Des Weiteren hat Prell mit dem Thema Delir einen Schwerpunkt, der mehr Beachtung braucht. „Patientinnen und Patienten, die dafür anfällig sind, schon vorher zu ermitteln und den ambulanten Sektor einzubeziehen, um Ressourcen besser zu nutzen, ist mir ein Anliegen“, so Prell.
Den Reiz des Querschnittfachs Geriatrie möchte er Studierenden auch in der Lehre vermitteln und setzt dabei unter Pandemie-Bedingungen auf moderne Lehrmethoden wie den ‚inverted classroom‘ – das heißt, theoretische, digital aufbereitete Inhalte werden selbst erarbeitet und dann im Unterricht vertieft und angewendet. „Ich möchte mich auf klinisch relevante Themen fokussieren, mit Lehre an echten Patientinnen und Patienten sowie mit einer guten Betreuung der Studierenden“, so Prell.
„Mit der Professur stärken wir den Bereich der Alterns- und Altersforschung im südlichen Sachsen-Anhalt und geben ihm die nötige Präsenz. Mit der Professur ist eine hochwertige universitäre Geriatrie verbunden, das heißt auch eine eigene geriatrische Modellstation am Universitätsklinikum Halle. Damit sind neben der Krankenversorgung in Halle und an unserem Lehrkrankenhaus in Merseburg auch klinische Forschung sowie Lehre möglich, die sehr viel Potenzial bieten. Insbesondere in einem Bundesland wie Sachsen-Anhalt, das über einen hohen Anteil an älteren und alten Menschen verfügt, ist dies ein weiterer wichtiger Schritt hin zu einer evidenzbasierten Versorgung und Daseinsfürsorge im Einklang mit dem Konzept der demografie-orientierten Landesmedizin“, betont Professor Dr. Michael Gekle, Dekan der Medizinischen Fakultät der Martin-Luther-Universität Halle-Wittenberg.
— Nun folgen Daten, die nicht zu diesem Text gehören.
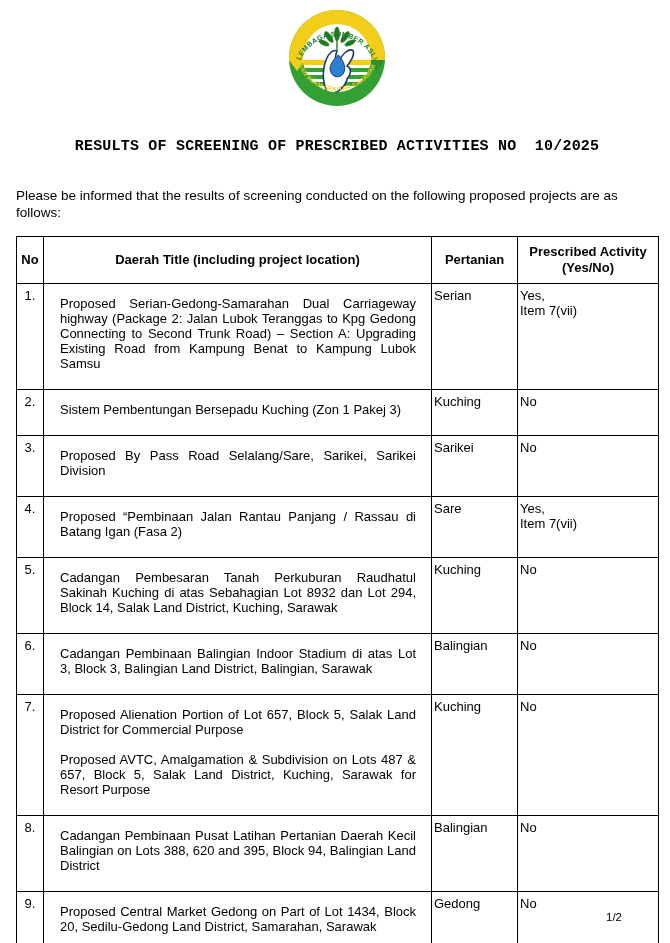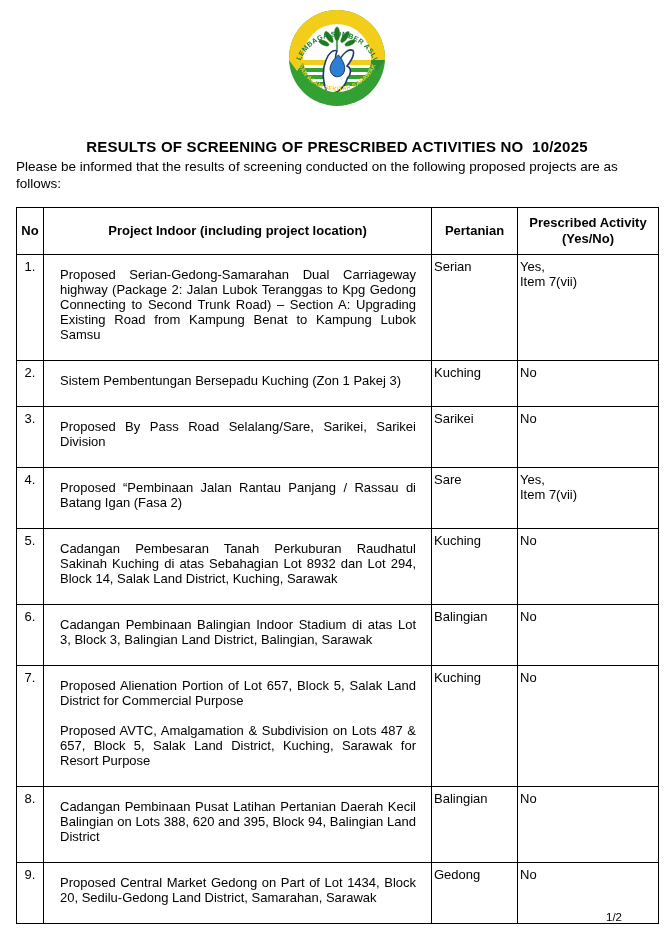--- a/index.html
+++ b/index.html
@@ -9,23 +9,24 @@
   }
   .page { box-sizing: border-box; width: 670px; height: 943px; padding: 8px 12px 0 16px; position: relative; }
 
   .logo-wrap { display: flex; justify-content: center; margin-bottom: 0; }
   .logo-wrap svg { width: 100px; height: 100px; }
 
   .doc-title {
     margin: 30px 0 0 0; text-align: center;
     font-size: 15px; font-weight: bold; letter-spacing: 0.2px;
     white-space: pre-wrap;
+    font-family: Liberation Mono, monospace;
   }
   .intro {
-    margin: 3px 0 0 0; font-size: 13.5px; line-height: 17px; width: 642px;
+    margin: 32px 0 0 0; font-size: 13.5px; line-height: 17px; width: 642px;
   }
 
   table.results {
     margin-top: 15px; border-collapse: collapse; table-layout: fixed;
     width: 642px; font-size: 13px;
   }
   table.results th, table.results td { border: 1px solid #000; vertical-align: top; }
   table.results th {
     font-weight: bold; text-align: center; vertical-align: middle;
     padding: 7px 3px; line-height: 16px; font-size: 13px;
@@ -103,21 +104,21 @@
   <table class="results">
     <colgroup>
       <col style="width:27px">
         <col style="width:388px">
         <col style="width:86px">
         <col style="width:141px">
     </colgroup>
     <thead>
       <tr>
         <th>No</th>
-        <th>Project Indoor (including project location)</th>
+        <th>Daerah Title (including project location)</th>
         <th>Pertanian</th>
         <th class="preline">Prescribed Activity
 (Yes/No)</th>
       </tr>
     </thead>
     <tbody>
         <tr>
           <td class="no">1.</td>
           <td class="title">
             <p>Proposed Serian-Gedong-Samarahan Dual Carriageway highway (Package 2: Jalan Lubok Teranggas to Kpg Gedong Connecting to Second Trunk Road) – Section A: Upgrading Existing Road from Kampung Benat to Kampung Lubok Samsu</p>

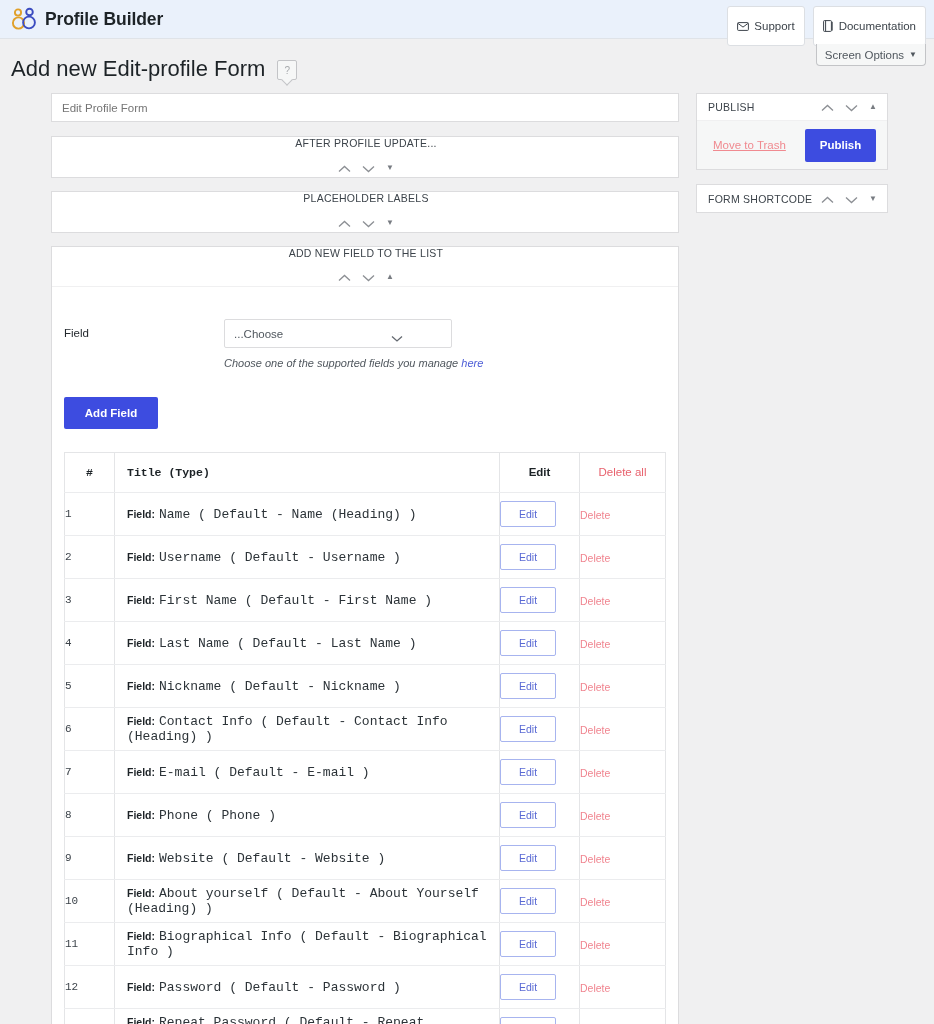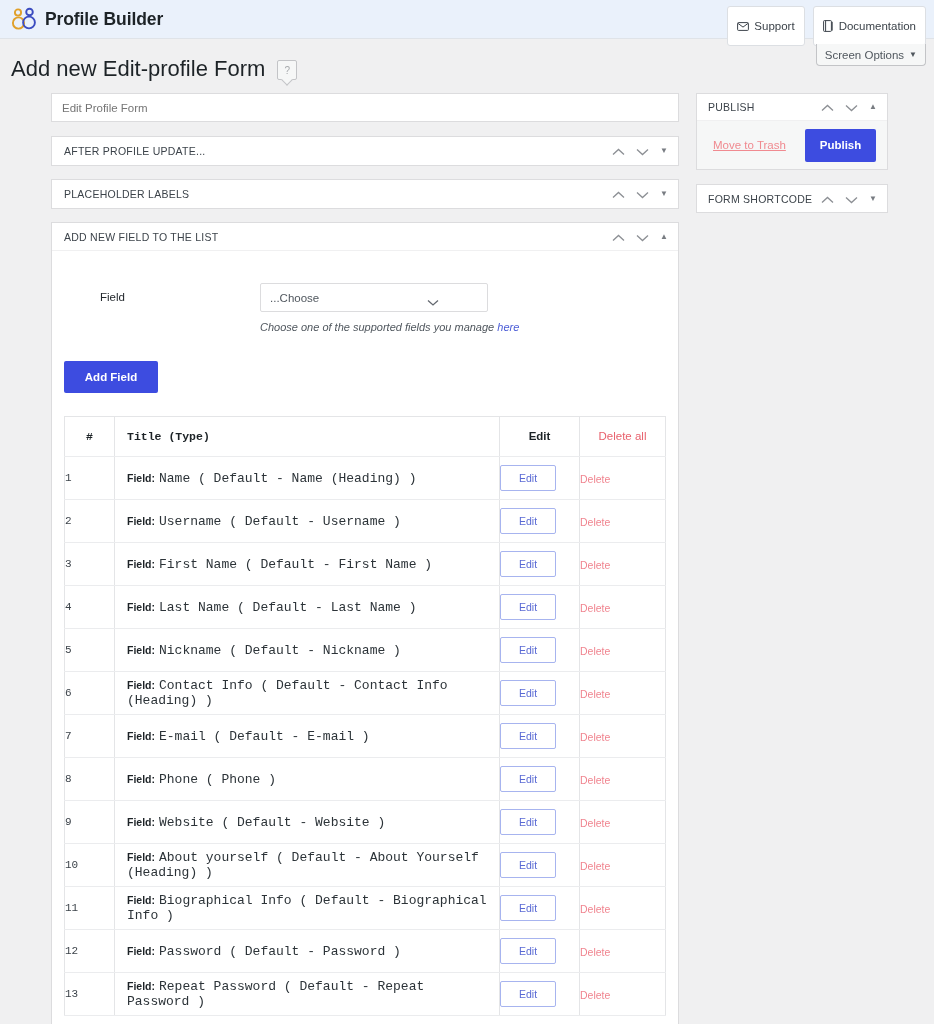--- a/index.html
+++ b/index.html
@@ -86,23 +86,24 @@
   .col-side { width: 192px; margin-left: 17px; }
 
   
   .panel {
     background: #fff;
     border: 1px solid #dcdcde;
     margin-bottom: 13px;
   }
   .panel-head {
     display: flex; align-items: center;
-    height: 28px;
+    height: 40px;
     padding: 0 10px 0 12px;
     border-bottom: 1px solid #f0f0f1;
+    flex-direction: column;
   }
   .panel-head.no-border { border-bottom: none; }
   .panel-title {
     font-size: 10.5px; font-weight: normal; color: #3c434a;
     letter-spacing: 0.25px; flex: 1;
     text-transform: uppercase;
   }
   .panel-ctrls { display: flex; align-items: center; gap: 11px; }
   .chev { color: #8c8f94; display: block; cursor: pointer; }
   .tri { font-size: 8px; color: #787c82; cursor: pointer; line-height: 1; }
@@ -114,21 +115,21 @@
     background: #fff;
     padding: 0 10px;
     font-size: 11.5px; color: #787c82;
     font-family: "Liberation Sans", sans-serif;
     outline: none;
   }
   .title-input-wrap { margin-bottom: 14px; }
 
   
   .addfield-body { padding: 32px 12px 14px 12px; }
-  .field-row { display: flex; align-items: flex-start; margin-left: 36px; }
+  .field-row { display: flex; align-items: flex-start; }
   .field-label {
     width: 160px; font-size: 11.5px; color: #23282d; font-weight: normal;
     padding-top: 8px;
   }
   .select-wrap { position: relative; width: 188px; }
   .field-select {
     width: 228px; height: 29px;
     border: 1px solid #dcdcde; border-radius: 2px;
     background: #fff;
     padding: 0 28px 0 9px;

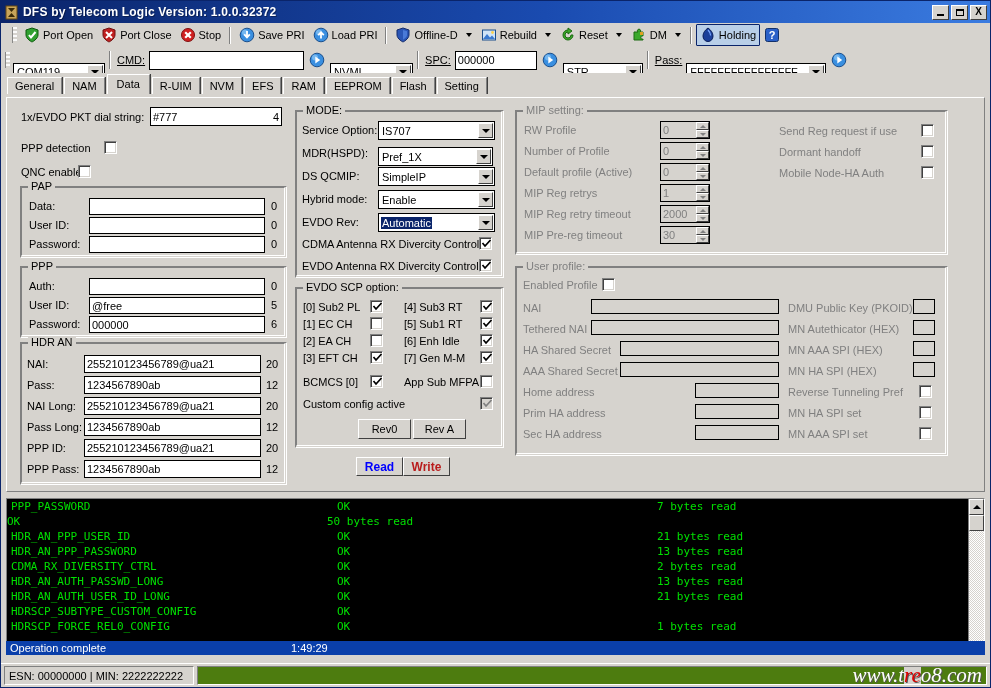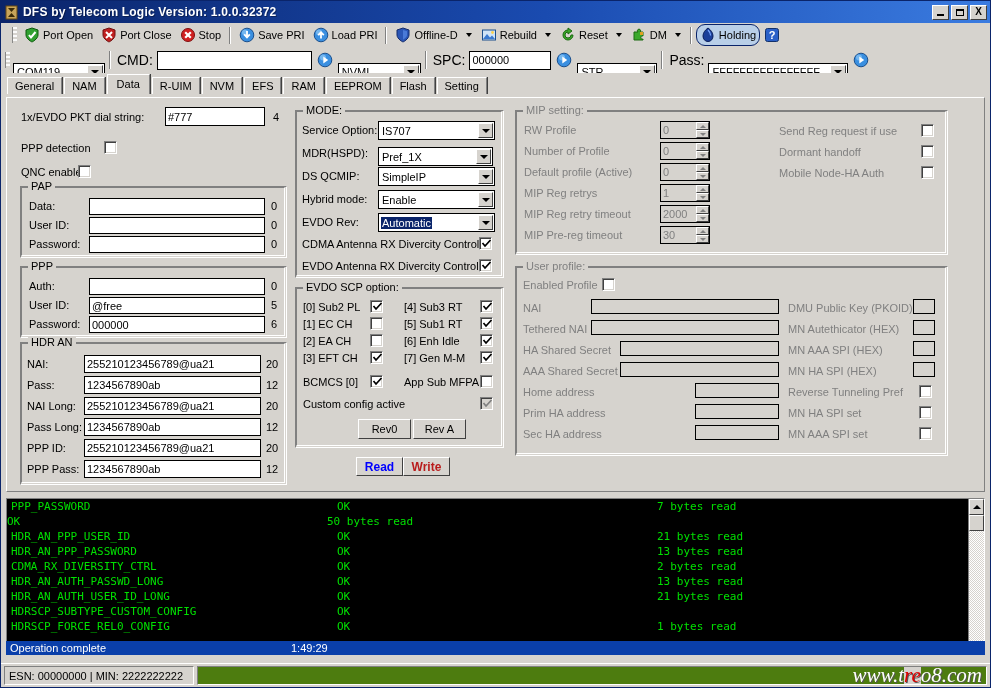--- a/index.html
+++ b/index.html
@@ -25,26 +25,26 @@
   
   .toolbar{height:24px;background:#d6d3ce;display:flex;align-items:center;padding:0 9px;box-sizing:border-box;}
   .grip{width:4px;height:16px;margin:0 3px 0 2px;
      background-image:linear-gradient(to bottom,#fff 50%,transparent 50%);background-size:2px 4px;
      border-left:1px solid #808080;opacity:.9;}
   .tbitem{display:flex;align-items:center;height:20px;padding:0 4px;white-space:nowrap;cursor:default;}
   .tbitem .lbl{margin-left:3px;font-size:11px;}
   .tbsep{width:1px;height:17px;background:#808080;border-right:1px solid #fff;margin:0 4px;}
   .caret{width:0;height:0;border-left:3px solid transparent;border-right:3px solid transparent;
     border-top:4px solid #000;margin:0 5px 0 4px;}
-  .tbitem.pressed{border:1px solid #0a246a;background:#b9cfe8;border-radius:9px;padding:0 3px;}
+  .tbitem.pressed{border:1px solid #0a246a;background:#b9cfe8;border-radius:1px;padding:0 3px;}
   .ico{width:16px;height:16px;display:block;}
 
   
   .row2{height:26px;background:#d6d3ce;display:flex;align-items:center;padding:0 2px;box-sizing:border-box;}
-  .lbl2{font-size:14px;margin:0 4px 0 2px;}
+  .lbl2{font-size:11px;margin:0 4px 0 2px;text-decoration:underline;}
   .combo{height:19px;background:#fff;border:1px solid #000;display:flex;align-items:center;box-sizing:border-box;margin-top:24px;}
   .combo .val{flex:1 1 auto;padding:0 3px;font-size:11px;overflow:hidden;white-space:nowrap;}
   .combo .arrow{width:16px;height:15px;margin:1px;background:#d6d3ce;
     border-top:1px solid #fff;border-left:1px solid #fff;border-right:1px solid #404040;border-bottom:1px solid #404040;
     display:flex;align-items:center;justify-content:center;box-sizing:border-box;flex:0 0 auto;}
   .arrow i{width:0;height:0;border-left:4px solid transparent;border-right:4px solid transparent;border-top:4px solid #000;display:block;}
   .txt{height:19px;background:#fff;border:1px solid #000;box-sizing:border-box;display:flex;align-items:center;
     padding:0 2px;font-size:11px;overflow:hidden;white-space:nowrap;}
   .vsep{width:1px;height:18px;background:#808080;border-right:1px solid #fff;margin:0 4px;}
 
@@ -366,21 +366,21 @@
     <span class="tab">EFS</span>
     <span class="tab">RAM</span>
     <span class="tab">EEPROM</span>
     <span class="tab">Flash</span>
     <span class="tab">Setting</span>
   </div>
 
   <div class="clientarea panelbox" style="height:393px;top:96px;">
 
     <span class="lab" style="left:14px;top:13px">1x/EVDO PKT dial string:</span>
-    <span class="fld" style="left:158px;top:9px;width:100px;height:19px">#777</span>
+    <span class="fld" style="left:143px;top:9px;width:132px;height:19px">#777</span>
     <span class="cnt" style="left:266px;top:13px">4</span>
 
     <span class="lab" style="left:14px;top:44px">PPP detection</span>
     <span class="chk" style="left:97px;top:43px"></span>
 
     <span class="lab" style="left:14px;top:68px">QNC enabled</span>
     <span class="chk" style="left:71px;top:67px"></span>
 
     <div class="grp" style="left:13px;top:88px;width:267px;height:72px">
       <span class="cap">PAP</span>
„Die geriatrische Krankenversorgung ist keine alleinstehende Disziplin, sondern strahlt in alle medizinischen Fachbereiche hinein, die sich mit der Behandlung alter Menschen beschäftigen. Prof. Prell übernimmt zusammen mit seinem Team am Universitätsklinikum Halle somit eine wichtige Rolle in der interdisziplinären Behandlung unserer häufig multimorbiden alten und sehr alten Patientinnen und Patienten“, ergänzt Professor Dr. Thomas Moesta, Ärztlicher Direktor am Universitätsklinikum Halle.
„Die Brückenprofessur ist ein wegweisender Schritt, eine wichtige Etappe der gemeinsamen Zusammenarbeit. Nach einem langen Ausschreibungs- und Berufungsverfahren konnte die W3-Professur für Geriatrie mit Prof. Tino Prell exzellent besetzt werden. Unsere Klinik für Altersmedizin/Geriatrie mit den Standorten Merseburg und Querfurt ist die größte ihrer Art im Süden Sachsen-Anhalts und verfügt mit Chefärztin Dipl.-Med. Andrea Jäkel über die längsten Erfahrungen auf diesem Gebiet. Wir freuen uns, diese Erfahrungen nun auch in die universitäre Forschung und Lehre einbringen zu können“, sagt Lutz Heimann, Geschäftsführer des Carl-von-Basedow-Klinikums Saalekreis.
Der gebürtige Weimarer Prof. Dr. Tino Prell hat in Magdeburg Medizin studiert und wurde 2008 promoviert. 2014 folgte die Facharztanerkennung für das Fach Neurologie. Im Jahr 2017 habilitierte sich Prell, erhielt die Lehrbefugnis für das Fach Neurologie und erwarb die Zusatzbezeichnung Geriatrie.